Thursday, January 21, 2010

Istanbul – Back in the Day




Part 1: The Galata Bridge

A disorganised life does have its advantages, if for nothing other than being more fun with lots to remember, albeit less time to remember it.  Memories pile up so fast - instances of travel in various places get lost in the less visited recesses of the mind over time, and old photos end up in bags, stored away and almost forgotten while we get on with other things. 

A long hiatus over the summer of 2009 gave me the free time to finally get round to digitally scanning old slides and negatives taken in various places during the eighties and early nineties - a tedious task, but worth it in the end. I finally saw pictures I’d never actually seen before – shot, developed and filed away years ago for later work, which never happened.  So frames of forgotten moments were sealed up and left in lofts for the best part of ten years. 

The scenes in this little series depict Istanbul during the latter half of the eighties and into the early days of the nineties.  Hardly a plunge into the mists of the past, to be sure, but they did capture a very different city at a time of change – one which doesn’t exist anymore.  I was just lucky enough to see it when I did. 

It’s too easy to bemoan the changes that affect everywhere and bang on about how much better it all was back whenever…  Nonsense!  In this instance, it was a difficult, sometimes horrible, time for a country still pulling itself out of isolation, austerity and failed governments leading to military juntas, followed by the same thing all over again.  It was passing out of a dark past into an, arguably, brighter future.  Today, though still a work in progress, it’s another country altogether.

Looking over these pictures today, some of them for the first time ever, I’m struck at how dated they now look.  Many seem years older than they actually are.  This is partly because many negatives didn’t age so well, but also because they show the city and its people before they became…well, more like us.  They, and the city, still looked ‘Turkish’ in that flat capped, moustachioed coal smokey way. 

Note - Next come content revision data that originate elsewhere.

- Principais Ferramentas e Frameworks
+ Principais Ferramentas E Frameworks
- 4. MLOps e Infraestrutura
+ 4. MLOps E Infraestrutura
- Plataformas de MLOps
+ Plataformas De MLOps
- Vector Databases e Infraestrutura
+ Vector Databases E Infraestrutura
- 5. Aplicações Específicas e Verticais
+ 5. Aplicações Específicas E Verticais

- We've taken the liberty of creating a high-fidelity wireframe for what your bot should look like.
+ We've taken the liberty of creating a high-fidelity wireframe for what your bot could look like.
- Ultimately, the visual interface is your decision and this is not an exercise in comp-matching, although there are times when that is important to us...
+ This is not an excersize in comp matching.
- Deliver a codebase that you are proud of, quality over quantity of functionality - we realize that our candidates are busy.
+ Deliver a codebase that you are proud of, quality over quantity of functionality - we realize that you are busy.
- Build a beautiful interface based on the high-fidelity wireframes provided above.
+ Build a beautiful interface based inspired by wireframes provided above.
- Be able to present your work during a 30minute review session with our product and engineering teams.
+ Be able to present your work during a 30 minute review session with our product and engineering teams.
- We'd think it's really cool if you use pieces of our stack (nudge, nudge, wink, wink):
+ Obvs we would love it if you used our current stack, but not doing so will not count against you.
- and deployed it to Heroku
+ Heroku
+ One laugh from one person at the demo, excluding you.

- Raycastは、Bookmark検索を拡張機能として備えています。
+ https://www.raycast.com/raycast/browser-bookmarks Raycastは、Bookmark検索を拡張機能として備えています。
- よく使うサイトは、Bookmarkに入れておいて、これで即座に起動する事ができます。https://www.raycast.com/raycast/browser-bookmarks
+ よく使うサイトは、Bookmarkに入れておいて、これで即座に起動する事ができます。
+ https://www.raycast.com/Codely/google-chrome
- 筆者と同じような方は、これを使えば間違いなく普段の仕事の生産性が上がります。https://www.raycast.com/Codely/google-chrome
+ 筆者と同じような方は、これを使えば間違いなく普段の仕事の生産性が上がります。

To start with, let’s remember the creaky old Galata Bridge as it was before it was replaced by its present day four lane incarnation. Indeed many of these frames were taken while the new one was being built next to it.  The original’s all gone now and the new one is beginning to take a place in people’s affections, though it’s just too big and brash for me.  But a new generation of Turks could care less what I think and have claimed the new one as their chosen meeting place for romantic trysts, day-long conversations over beer in its below-deck restaurants and, of course, fishing, just as before.  At least some things never change and remain as good as they ever were back in the day.